■ Task ■
The reply should hold every line of the data, unchanged and complete.

■ Input ■
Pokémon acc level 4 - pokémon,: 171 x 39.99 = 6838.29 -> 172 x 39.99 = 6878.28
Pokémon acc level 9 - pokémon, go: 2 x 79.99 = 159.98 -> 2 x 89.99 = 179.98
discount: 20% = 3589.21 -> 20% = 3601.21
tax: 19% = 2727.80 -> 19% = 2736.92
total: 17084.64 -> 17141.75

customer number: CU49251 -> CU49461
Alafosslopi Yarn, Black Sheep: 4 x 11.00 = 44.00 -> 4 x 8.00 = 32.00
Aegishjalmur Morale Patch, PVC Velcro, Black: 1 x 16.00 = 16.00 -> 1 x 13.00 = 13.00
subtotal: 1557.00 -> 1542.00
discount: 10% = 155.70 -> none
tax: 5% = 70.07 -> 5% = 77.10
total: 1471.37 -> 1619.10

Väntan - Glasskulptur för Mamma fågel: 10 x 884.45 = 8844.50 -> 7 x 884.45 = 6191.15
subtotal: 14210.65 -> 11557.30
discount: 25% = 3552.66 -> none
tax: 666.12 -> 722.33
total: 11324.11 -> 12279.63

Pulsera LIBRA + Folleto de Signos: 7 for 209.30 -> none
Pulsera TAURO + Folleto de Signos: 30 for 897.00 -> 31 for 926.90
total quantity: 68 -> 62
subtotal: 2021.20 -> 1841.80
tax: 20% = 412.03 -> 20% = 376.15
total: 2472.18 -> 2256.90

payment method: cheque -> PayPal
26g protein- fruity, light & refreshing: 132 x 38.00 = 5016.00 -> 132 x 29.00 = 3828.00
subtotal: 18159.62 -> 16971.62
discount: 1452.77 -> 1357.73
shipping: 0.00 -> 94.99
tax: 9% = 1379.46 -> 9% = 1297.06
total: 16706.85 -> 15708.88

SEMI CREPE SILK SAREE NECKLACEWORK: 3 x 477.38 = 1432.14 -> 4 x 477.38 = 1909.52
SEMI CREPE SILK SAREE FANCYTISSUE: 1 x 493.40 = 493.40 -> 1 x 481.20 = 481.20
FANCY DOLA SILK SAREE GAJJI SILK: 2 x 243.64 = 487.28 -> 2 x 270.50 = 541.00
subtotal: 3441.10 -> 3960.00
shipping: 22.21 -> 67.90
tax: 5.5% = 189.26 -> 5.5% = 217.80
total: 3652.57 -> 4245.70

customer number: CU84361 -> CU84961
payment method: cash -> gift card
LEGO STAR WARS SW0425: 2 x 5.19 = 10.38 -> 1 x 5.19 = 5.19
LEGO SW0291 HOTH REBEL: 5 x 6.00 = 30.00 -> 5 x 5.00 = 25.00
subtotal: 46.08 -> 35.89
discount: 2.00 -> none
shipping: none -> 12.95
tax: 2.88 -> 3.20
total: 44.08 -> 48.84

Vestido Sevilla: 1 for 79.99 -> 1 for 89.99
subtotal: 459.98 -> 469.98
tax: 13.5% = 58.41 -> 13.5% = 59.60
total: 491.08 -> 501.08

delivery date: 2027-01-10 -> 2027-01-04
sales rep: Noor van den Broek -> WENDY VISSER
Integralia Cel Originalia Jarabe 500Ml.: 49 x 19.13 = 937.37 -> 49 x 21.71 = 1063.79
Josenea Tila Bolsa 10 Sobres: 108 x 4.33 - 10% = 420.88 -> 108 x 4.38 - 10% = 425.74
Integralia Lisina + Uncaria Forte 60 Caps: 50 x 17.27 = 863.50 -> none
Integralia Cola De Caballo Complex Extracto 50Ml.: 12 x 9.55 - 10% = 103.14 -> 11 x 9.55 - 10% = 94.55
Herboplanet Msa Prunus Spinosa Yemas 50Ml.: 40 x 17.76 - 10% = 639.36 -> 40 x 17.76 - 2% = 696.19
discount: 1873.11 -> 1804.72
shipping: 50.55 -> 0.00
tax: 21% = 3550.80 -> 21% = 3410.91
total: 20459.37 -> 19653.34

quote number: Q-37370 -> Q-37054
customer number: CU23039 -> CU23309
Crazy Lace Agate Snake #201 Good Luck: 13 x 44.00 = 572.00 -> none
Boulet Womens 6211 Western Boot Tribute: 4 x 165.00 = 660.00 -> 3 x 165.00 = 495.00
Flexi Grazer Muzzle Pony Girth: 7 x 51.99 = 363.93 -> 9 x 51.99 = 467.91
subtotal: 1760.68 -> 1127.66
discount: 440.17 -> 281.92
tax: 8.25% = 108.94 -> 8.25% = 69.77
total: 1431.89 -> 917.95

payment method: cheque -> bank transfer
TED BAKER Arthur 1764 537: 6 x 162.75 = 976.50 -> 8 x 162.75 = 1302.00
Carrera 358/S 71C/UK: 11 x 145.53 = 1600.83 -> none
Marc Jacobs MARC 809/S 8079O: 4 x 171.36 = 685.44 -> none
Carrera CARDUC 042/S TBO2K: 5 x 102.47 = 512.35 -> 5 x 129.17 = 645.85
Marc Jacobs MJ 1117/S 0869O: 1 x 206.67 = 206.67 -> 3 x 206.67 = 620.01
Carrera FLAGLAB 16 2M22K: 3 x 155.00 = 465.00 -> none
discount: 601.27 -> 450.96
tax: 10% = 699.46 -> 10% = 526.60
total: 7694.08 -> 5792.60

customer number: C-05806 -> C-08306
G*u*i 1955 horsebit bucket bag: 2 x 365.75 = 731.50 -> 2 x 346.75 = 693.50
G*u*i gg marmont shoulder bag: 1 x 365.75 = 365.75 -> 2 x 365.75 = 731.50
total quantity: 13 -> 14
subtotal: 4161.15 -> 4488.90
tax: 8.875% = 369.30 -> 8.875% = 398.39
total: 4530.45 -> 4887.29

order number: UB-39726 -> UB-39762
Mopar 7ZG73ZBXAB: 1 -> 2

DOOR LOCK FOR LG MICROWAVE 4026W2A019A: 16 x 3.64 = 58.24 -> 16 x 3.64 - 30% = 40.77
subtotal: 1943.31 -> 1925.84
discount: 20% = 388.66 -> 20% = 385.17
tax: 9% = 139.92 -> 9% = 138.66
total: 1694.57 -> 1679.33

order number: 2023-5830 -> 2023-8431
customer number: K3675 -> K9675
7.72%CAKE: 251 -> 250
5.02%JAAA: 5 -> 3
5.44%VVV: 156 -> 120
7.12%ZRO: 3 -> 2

■ Answer area ■
Pokémon acc level 4 - pokémon,: 171 x 39.99 = 6838.29 -> 172 x 39.99 = 6878.28
Pokémon acc level 9 - pokémon, go: 2 x 79.99 = 159.98 -> 2 x 89.99 = 179.98
discount: 20% = 3589.21 -> 20% = 3601.21
tax: 19% = 2727.80 -> 19% = 2736.92
total: 17084.64 -> 17141.75

customer number: CU49251 -> CU49461
Alafosslopi Yarn, Black Sheep: 4 x 11.00 = 44.00 -> 4 x 8.00 = 32.00
Aegishjalmur Morale Patch, PVC Velcro, Black: 1 x 16.00 = 16.00 -> 1 x 13.00 = 13.00
subtotal: 1557.00 -> 1542.00
discount: 10% = 155.70 -> none
tax: 5% = 70.07 -> 5% = 77.10
total: 1471.37 -> 1619.10

Väntan - Glasskulptur för Mamma fågel: 10 x 884.45 = 8844.50 -> 7 x 884.45 = 6191.15
subtotal: 14210.65 -> 11557.30
discount: 25% = 3552.66 -> none
tax: 666.12 -> 722.33
total: 11324.11 -> 12279.63

Pulsera LIBRA + Folleto de Signos: 7 for 209.30 -> none
Pulsera TAURO + Folleto de Signos: 30 for 897.00 -> 31 for 926.90
total quantity: 68 -> 62
subtotal: 2021.20 -> 1841.80
tax: 20% = 412.03 -> 20% = 376.15
total: 2472.18 -> 2256.90

payment method: cheque -> PayPal
26g protein- fruity, light & refreshing: 132 x 38.00 = 5016.00 -> 132 x 29.00 = 3828.00
subtotal: 18159.62 -> 16971.62
discount: 1452.77 -> 1357.73
shipping: 0.00 -> 94.99
tax: 9% = 1379.46 -> 9% = 1297.06
total: 16706.85 -> 15708.88

SEMI CREPE SILK SAREE NECKLACEWORK: 3 x 477.38 = 1432.14 -> 4 x 477.38 = 1909.52
SEMI CREPE SILK SAREE FANCYTISSUE: 1 x 493.40 = 493.40 -> 1 x 481.20 = 481.20
FANCY DOLA SILK SAREE GAJJI SILK: 2 x 243.64 = 487.28 -> 2 x 270.50 = 541.00
subtotal: 3441.10 -> 3960.00
shipping: 22.21 -> 67.90
tax: 5.5% = 189.26 -> 5.5% = 217.80
total: 3652.57 -> 4245.70

customer number: CU84361 -> CU84961
payment method: cash -> gift card
LEGO STAR WARS SW0425: 2 x 5.19 = 10.38 -> 1 x 5.19 = 5.19
LEGO SW0291 HOTH REBEL: 5 x 6.00 = 30.00 -> 5 x 5.00 = 25.00
subtotal: 46.08 -> 35.89
discount: 2.00 -> none
shipping: none -> 12.95
tax: 2.88 -> 3.20
total: 44.08 -> 48.84

Vestido Sevilla: 1 for 79.99 -> 1 for 89.99
subtotal: 459.98 -> 469.98
tax: 13.5% = 58.41 -> 13.5% = 59.60
total: 491.08 -> 501.08

delivery date: 2027-01-10 -> 2027-01-04
sales rep: Noor van den Broek -> WENDY VISSER
Integralia Cel Originalia Jarabe 500Ml.: 49 x 19.13 = 937.37 -> 49 x 21.71 = 1063.79
Josenea Tila Bolsa 10 Sobres: 108 x 4.33 - 10% = 420.88 -> 108 x 4.38 - 10% = 425.74
Integralia Lisina + Uncaria Forte 60 Caps: 50 x 17.27 = 863.50 -> none
Integralia Cola De Caballo Complex Extracto 50Ml.: 12 x 9.55 - 10% = 103.14 -> 11 x 9.55 - 10% = 94.55
Herboplanet Msa Prunus Spinosa Yemas 50Ml.: 40 x 17.76 - 10% = 639.36 -> 40 x 17.76 - 2% = 696.19
discount: 1873.11 -> 1804.72
shipping: 50.55 -> 0.00
tax: 21% = 3550.80 -> 21% = 3410.91
total: 20459.37 -> 19653.34

quote number: Q-37370 -> Q-37054
customer number: CU23039 -> CU23309
Crazy Lace Agate Snake #201 Good Luck: 13 x 44.00 = 572.00 -> none
Boulet Womens 6211 Western Boot Tribute: 4 x 165.00 = 660.00 -> 3 x 165.00 = 495.00
Flexi Grazer Muzzle Pony Girth: 7 x 51.99 = 363.93 -> 9 x 51.99 = 467.91
subtotal: 1760.68 -> 1127.66
discount: 440.17 -> 281.92
tax: 8.25% = 108.94 -> 8.25% = 69.77
total: 1431.89 -> 917.95

payment method: cheque -> bank transfer
TED BAKER Arthur 1764 537: 6 x 162.75 = 976.50 -> 8 x 162.75 = 1302.00
Carrera 358/S 71C/UK: 11 x 145.53 = 1600.83 -> none
Marc Jacobs MARC 809/S 8079O: 4 x 171.36 = 685.44 -> none
Carrera CARDUC 042/S TBO2K: 5 x 102.47 = 512.35 -> 5 x 129.17 = 645.85
Marc Jacobs MJ 1117/S 0869O: 1 x 206.67 = 206.67 -> 3 x 206.67 = 620.01
Carrera FLAGLAB 16 2M22K: 3 x 155.00 = 465.00 -> none
discount: 601.27 -> 450.96
tax: 10% = 699.46 -> 10% = 526.60
total: 7694.08 -> 5792.60

customer number: C-05806 -> C-08306
G*u*i 1955 horsebit bucket bag: 2 x 365.75 = 731.50 -> 2 x 346.75 = 693.50
G*u*i gg marmont shoulder bag: 1 x 365.75 = 365.75 -> 2 x 365.75 = 731.50
total quantity: 13 -> 14
subtotal: 4161.15 -> 4488.90
tax: 8.875% = 369.30 -> 8.875% = 398.39
total: 4530.45 -> 4887.29

order number: UB-39726 -> UB-39762
Mopar 7ZG73ZBXAB: 1 -> 2

DOOR LOCK FOR LG MICROWAVE 4026W2A019A: 16 x 3.64 = 58.24 -> 16 x 3.64 - 30% = 40.77
subtotal: 1943.31 -> 1925.84
discount: 20% = 388.66 -> 20% = 385.17
tax: 9% = 139.92 -> 9% = 138.66
total: 1694.57 -> 1679.33

order number: 2023-5830 -> 2023-8431
customer number: K3675 -> K9675
7.72%CAKE: 251 -> 250
5.02%JAAA: 5 -> 3
5.44%VVV: 156 -> 120
7.12%ZRO: 3 -> 2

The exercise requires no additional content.